*** Opening DATA PROVIDED ***

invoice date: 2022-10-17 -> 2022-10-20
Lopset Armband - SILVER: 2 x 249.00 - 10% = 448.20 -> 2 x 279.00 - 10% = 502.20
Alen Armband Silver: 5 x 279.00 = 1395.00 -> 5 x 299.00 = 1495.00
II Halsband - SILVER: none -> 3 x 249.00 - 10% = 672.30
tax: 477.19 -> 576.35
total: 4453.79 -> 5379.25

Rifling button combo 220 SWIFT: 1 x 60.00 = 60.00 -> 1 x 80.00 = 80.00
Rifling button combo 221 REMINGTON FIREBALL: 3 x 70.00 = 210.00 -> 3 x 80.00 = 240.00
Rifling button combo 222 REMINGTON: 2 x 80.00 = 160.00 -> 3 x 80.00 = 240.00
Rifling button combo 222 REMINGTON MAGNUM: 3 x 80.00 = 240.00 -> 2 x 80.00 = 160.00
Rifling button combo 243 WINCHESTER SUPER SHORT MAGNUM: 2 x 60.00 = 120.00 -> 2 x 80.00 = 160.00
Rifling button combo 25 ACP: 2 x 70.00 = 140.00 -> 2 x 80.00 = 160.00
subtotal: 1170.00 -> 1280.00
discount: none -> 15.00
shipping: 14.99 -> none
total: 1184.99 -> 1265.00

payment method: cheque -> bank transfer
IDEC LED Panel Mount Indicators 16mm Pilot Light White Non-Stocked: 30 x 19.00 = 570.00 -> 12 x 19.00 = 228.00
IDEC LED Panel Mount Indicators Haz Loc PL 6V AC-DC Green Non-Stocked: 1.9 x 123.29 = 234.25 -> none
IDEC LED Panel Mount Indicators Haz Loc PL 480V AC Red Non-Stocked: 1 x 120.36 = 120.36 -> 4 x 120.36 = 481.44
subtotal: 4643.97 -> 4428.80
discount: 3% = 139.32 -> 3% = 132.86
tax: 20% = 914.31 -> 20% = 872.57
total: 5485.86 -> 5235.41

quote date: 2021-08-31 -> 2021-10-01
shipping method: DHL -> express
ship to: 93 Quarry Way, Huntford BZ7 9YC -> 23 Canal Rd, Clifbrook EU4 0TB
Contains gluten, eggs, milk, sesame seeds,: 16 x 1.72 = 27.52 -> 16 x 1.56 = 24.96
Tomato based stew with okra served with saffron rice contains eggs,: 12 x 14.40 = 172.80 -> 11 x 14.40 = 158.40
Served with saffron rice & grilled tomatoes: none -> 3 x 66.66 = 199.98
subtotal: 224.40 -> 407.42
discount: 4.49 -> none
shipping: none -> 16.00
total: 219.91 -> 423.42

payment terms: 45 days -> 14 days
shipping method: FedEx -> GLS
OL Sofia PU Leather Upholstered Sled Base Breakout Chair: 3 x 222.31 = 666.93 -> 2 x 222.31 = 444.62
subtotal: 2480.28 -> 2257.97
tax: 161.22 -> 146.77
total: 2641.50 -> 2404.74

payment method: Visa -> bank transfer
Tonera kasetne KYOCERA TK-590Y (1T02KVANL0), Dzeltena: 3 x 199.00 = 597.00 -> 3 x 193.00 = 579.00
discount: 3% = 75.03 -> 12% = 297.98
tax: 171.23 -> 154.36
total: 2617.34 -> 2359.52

*** Closing DATA PROVIDED ***

#### [WHAT THE TASK REQUIRES]
Retype the records above, but only those lines that fall between the line containing "Rifling button combo 220" and the line containing "IDEC LED Panel Mount Indicators Haz Loc PL 6V", with both of those lines included, exactly as written.

#### [OUTPUT OF THE EXERCISE]
Rifling button combo 220 SWIFT: 1 x 60.00 = 60.00 -> 1 x 80.00 = 80.00
Rifling button combo 221 REMINGTON FIREBALL: 3 x 70.00 = 210.00 -> 3 x 80.00 = 240.00
Rifling button combo 222 REMINGTON: 2 x 80.00 = 160.00 -> 3 x 80.00 = 240.00
Rifling button combo 222 REMINGTON MAGNUM: 3 x 80.00 = 240.00 -> 2 x 80.00 = 160.00
Rifling button combo 243 WINCHESTER SUPER SHORT MAGNUM: 2 x 60.00 = 120.00 -> 2 x 80.00 = 160.00
Rifling button combo 25 ACP: 2 x 70.00 = 140.00 -> 2 x 80.00 = 160.00
subtotal: 1170.00 -> 1280.00
discount: none -> 15.00
shipping: 14.99 -> none
total: 1184.99 -> 1265.00

payment method: cheque -> bank transfer
IDEC LED Panel Mount Indicators 16mm Pilot Light White Non-Stocked: 30 x 19.00 = 570.00 -> 12 x 19.00 = 228.00
IDEC LED Panel Mount Indicators Haz Loc PL 6V AC-DC Green Non-Stocked: 1.9 x 123.29 = 234.25 -> none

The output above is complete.